The conference provided a fertile ground for the broader community to explore diverse visions of socio-ecological transformations. Thematically, for instance, the Urban-Rural Dialogues stream investigated how degrowth can heal the antagonistic relationships between the city and the countryside produced by capitalism.

Sessions within the Cultural Politics and Embodying Degrowth thematic stream discussed the role that spirituality, culture, and psychology play. Some provided an interactive space for participants to explore together how and on what levels change is felt and experienced. Others investigated the role of hegemonic culture in the creation of consumer imaginaries and means of emancipation.

To transcend the academic roots of many degrowth discussions, the conference organisers collaborated with artists and activists to build an inclusive space that avoided prioritising a single way of knowing. Artistic events and activities took place all throughout the week, such as the collective building of a mycelium pigeon tower (inspired by the Mycelium Mandala, a symbol of the conference), visual installations, and movie screenings.

Participants built a Mycelium pigeon tower together. Photo credit: Josch Kuhlmann.

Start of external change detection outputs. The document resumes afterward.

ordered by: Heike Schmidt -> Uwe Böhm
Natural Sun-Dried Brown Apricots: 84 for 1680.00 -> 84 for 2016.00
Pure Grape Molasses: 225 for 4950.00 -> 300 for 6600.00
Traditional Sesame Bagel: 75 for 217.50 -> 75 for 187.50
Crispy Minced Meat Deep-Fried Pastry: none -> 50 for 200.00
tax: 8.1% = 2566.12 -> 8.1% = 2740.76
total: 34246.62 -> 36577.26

On politics, participants and presenters engaged on matters such as the agents and location of change and the role of the state. Will change come from the margins, brought about by people building alternatives and mobilising in opposition to the state? Or will it come from within institutions, accruing through an increasing pressure to reform, influencing decision-makers at all levels, and mobilising people across all backgrounds who are slowly waking up to the realities of the approaching socio-ecological collapse? What are the risks and pitfalls of the respective approaches? Where are the spaces for mutual learning?

Rich, lively, and sometimes heated debates at the conference show that these two approaches are both very present in the degrowth community today, without a clear synthesis or consensus in sight. To be sure, there exists broad complementarity overall and these debates are a sign of health for a political community. But they nonetheless represent the endpoints of a wider political spectrum, mirroring and hinting at present and future political debates in degrowth.

Outlook

The degrowth community is expanding. Yet, to consolidate itself more strongly as an organised movement, it needs to connect to wider social forces. Besides the points made above, some also advocated for more inclusive formats than a conference, providing more informal spaces for mingling and exchange.

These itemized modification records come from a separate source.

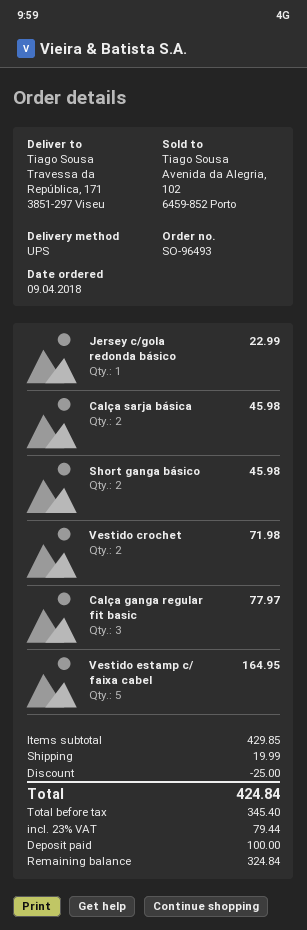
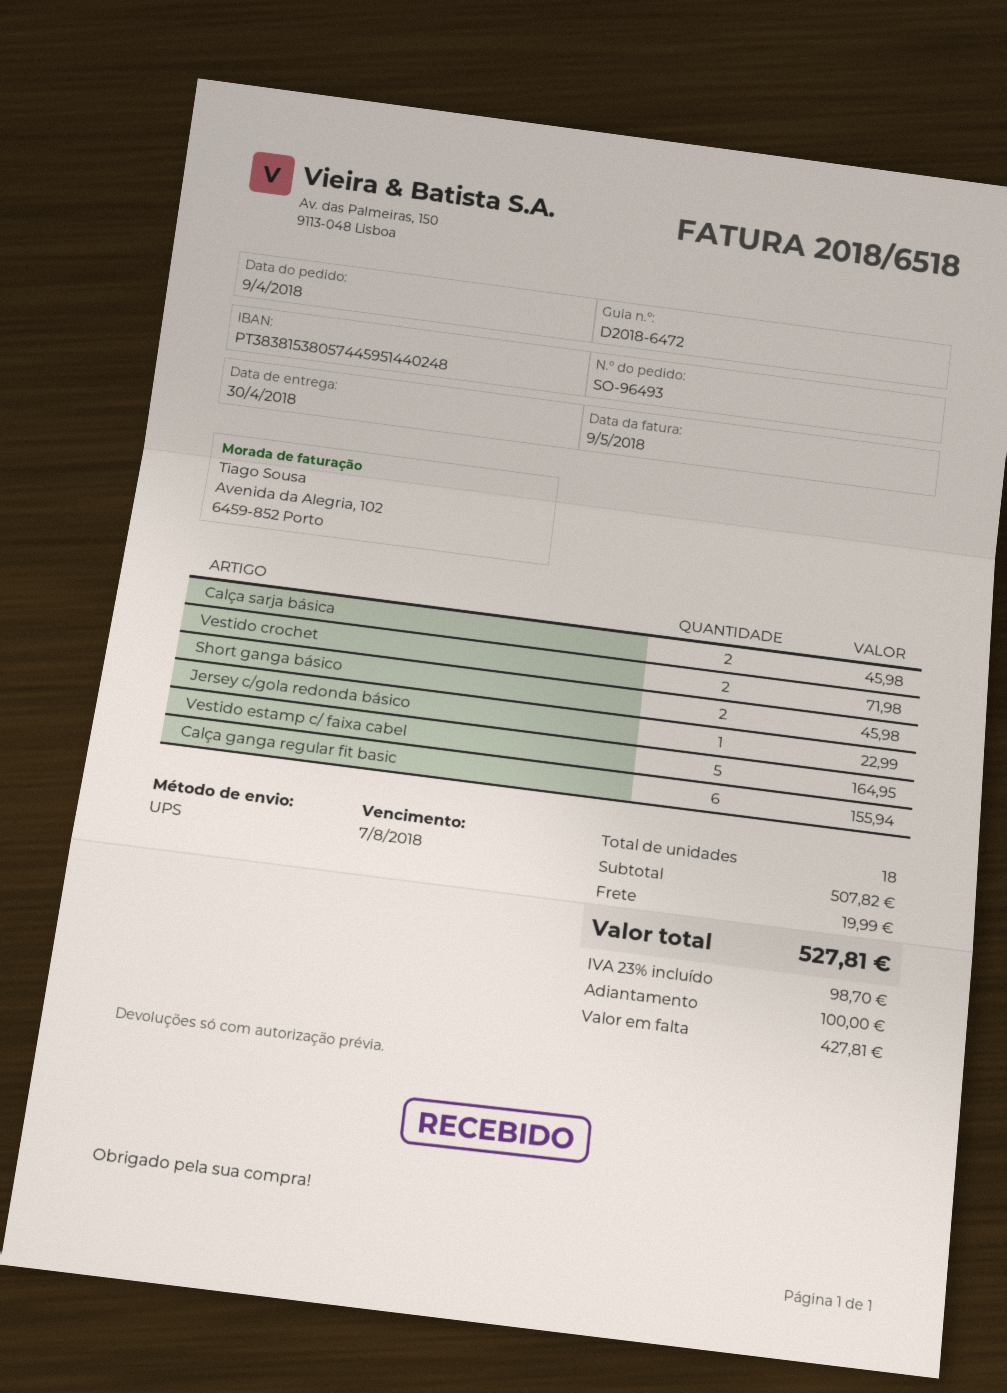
Calça ganga regular fit basic: 3 for 77.97 -> 6 for 155.94
subtotal: 429.85 -> 507.82
discount: 25.00 -> none
tax: 23% = 79.44 -> 23% = 98.70
total: 424.84 -> 527.81
balance: 324.84 -> 427.81

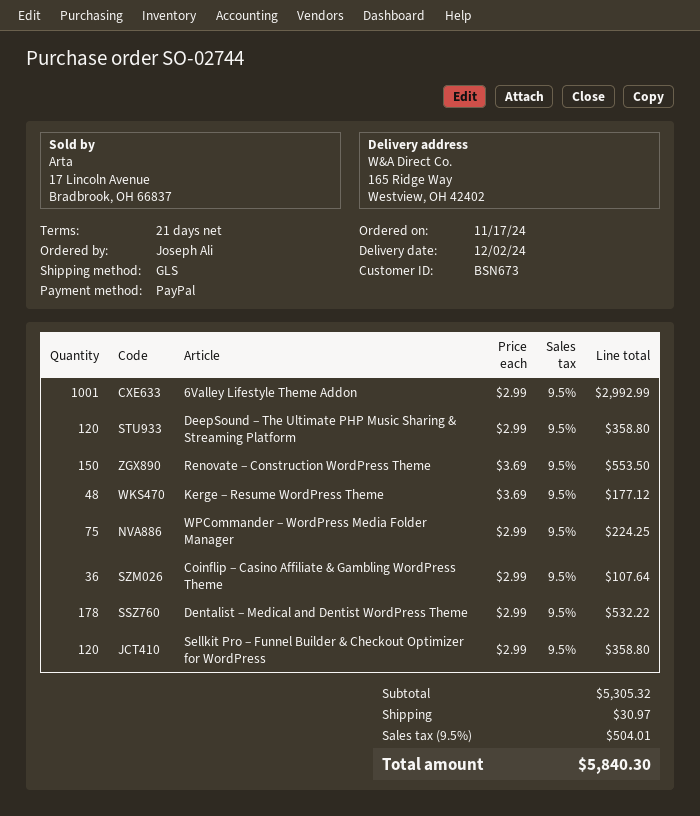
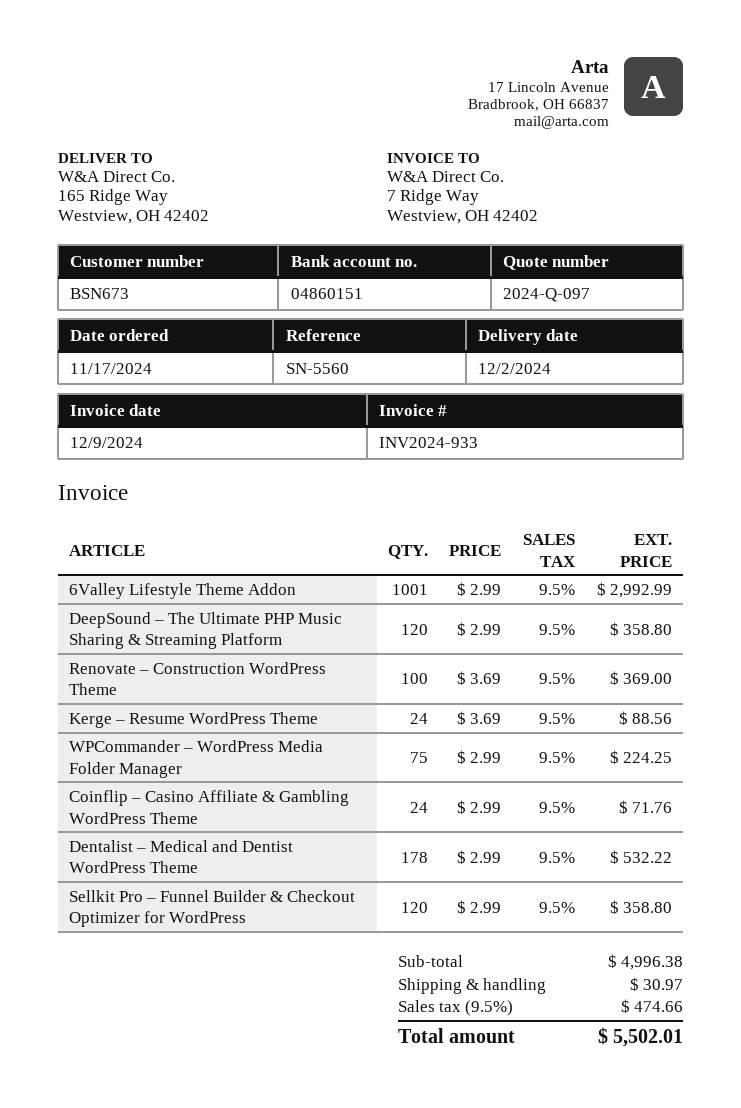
Renovate – Construction WordPress Theme: 150 x 3.69 = 553.50 -> 100 x 3.69 = 369.00
Kerge – Resume WordPress Theme: 48 x 3.69 = 177.12 -> 24 x 3.69 = 88.56
Coinflip – Casino Affiliate & Gambling WordPress Theme: 36 x 2.99 = 107.64 -> 24 x 2.99 = 71.76
subtotal: 5305.32 -> 4996.38
tax: 9.5% = 504.01 -> 9.5% = 474.66
total: 5840.30 -> 5502.01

Others advocated for mobilising on issues such as debt, land appropriations by business and local governments, rising rent prices, the “crisis of care,” the right to healthy and locally produced food, or visions of meaningful and dignified work for those currently employed in environmentally destructive sectors. These may be ways to connect with other struggles and broaden the groups involved.

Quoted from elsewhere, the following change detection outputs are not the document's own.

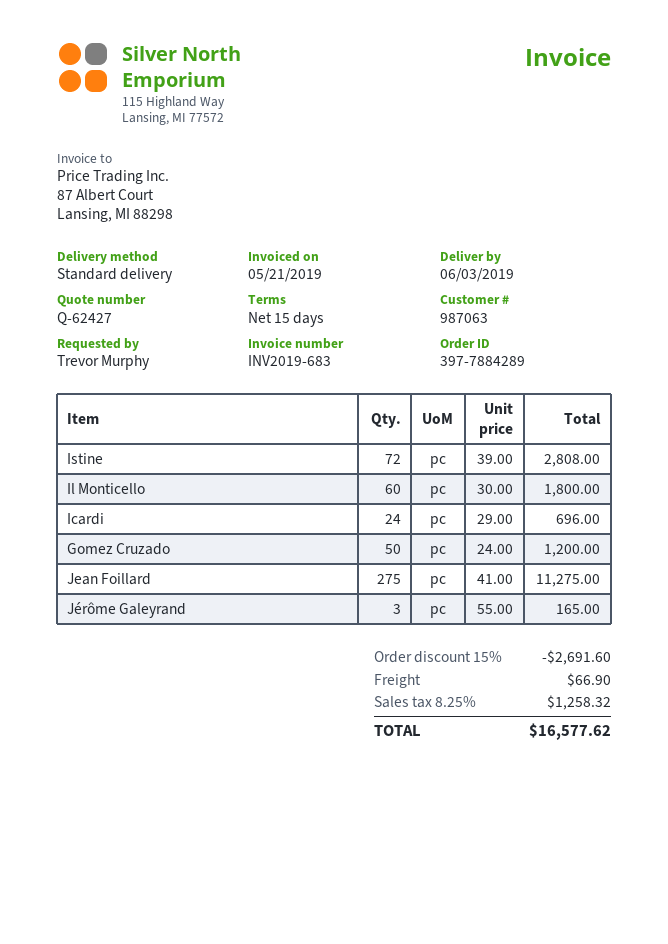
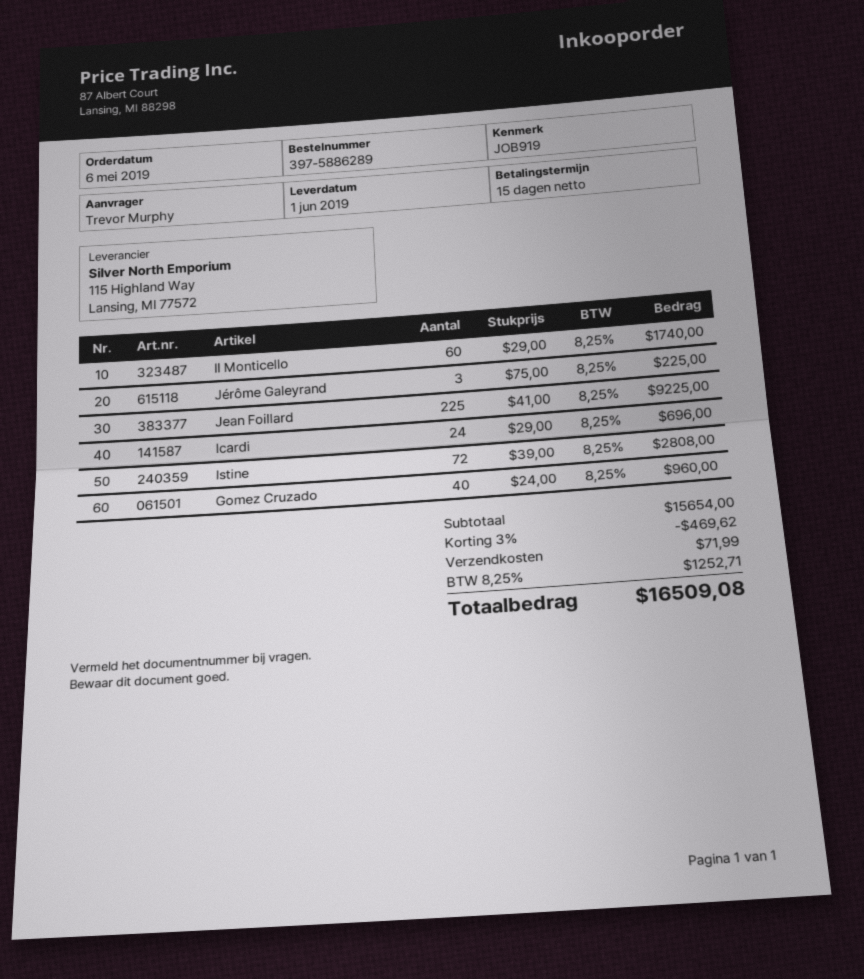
order number: 397-7884289 -> 397-5886289
delivery date: 2019-06-03 -> 2019-06-01
Il Monticello: 60 x 30.00 = 1800.00 -> 60 x 29.00 = 1740.00
Gomez Cruzado: 50 x 24.00 = 1200.00 -> 40 x 24.00 = 960.00
Jean Foillard: 275 x 41.00 = 11275.00 -> 225 x 41.00 = 9225.00
Jérôme Galeyrand: 3 x 55.00 = 165.00 -> 3 x 75.00 = 225.00
discount: 15% = 2691.60 -> 3% = 469.62
shipping: 66.90 -> 71.99
tax: 8.25% = 1258.32 -> 8.25% = 1252.71
total: 16577.62 -> 16509.08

As the degrowth community grows, and deepens its analysis through conferences, workshops, and other spaces, these questions could provide a meaningful focus for future conversations.

—

Daniel Boston is a research master student of International Relations at the Rijksuniversiteit Groningen. His research focuses on alternatives to development and the (geo)politics of the socio-ecological transformation. He was involved in the organisation of the 8th International Degrowth conference.

* This post is a summary of a reportage written for the Transnational Institute and Ontgroei – two co-organisers of the conference. It is the last of three essays in Undisciplined Environments with reflections on the 8th International Degrowth Conference. The first essay, Degrowth and Feminist Political Ecology and Decoloniality, and the second, Green New Deals: Beyond growth?, were published last week.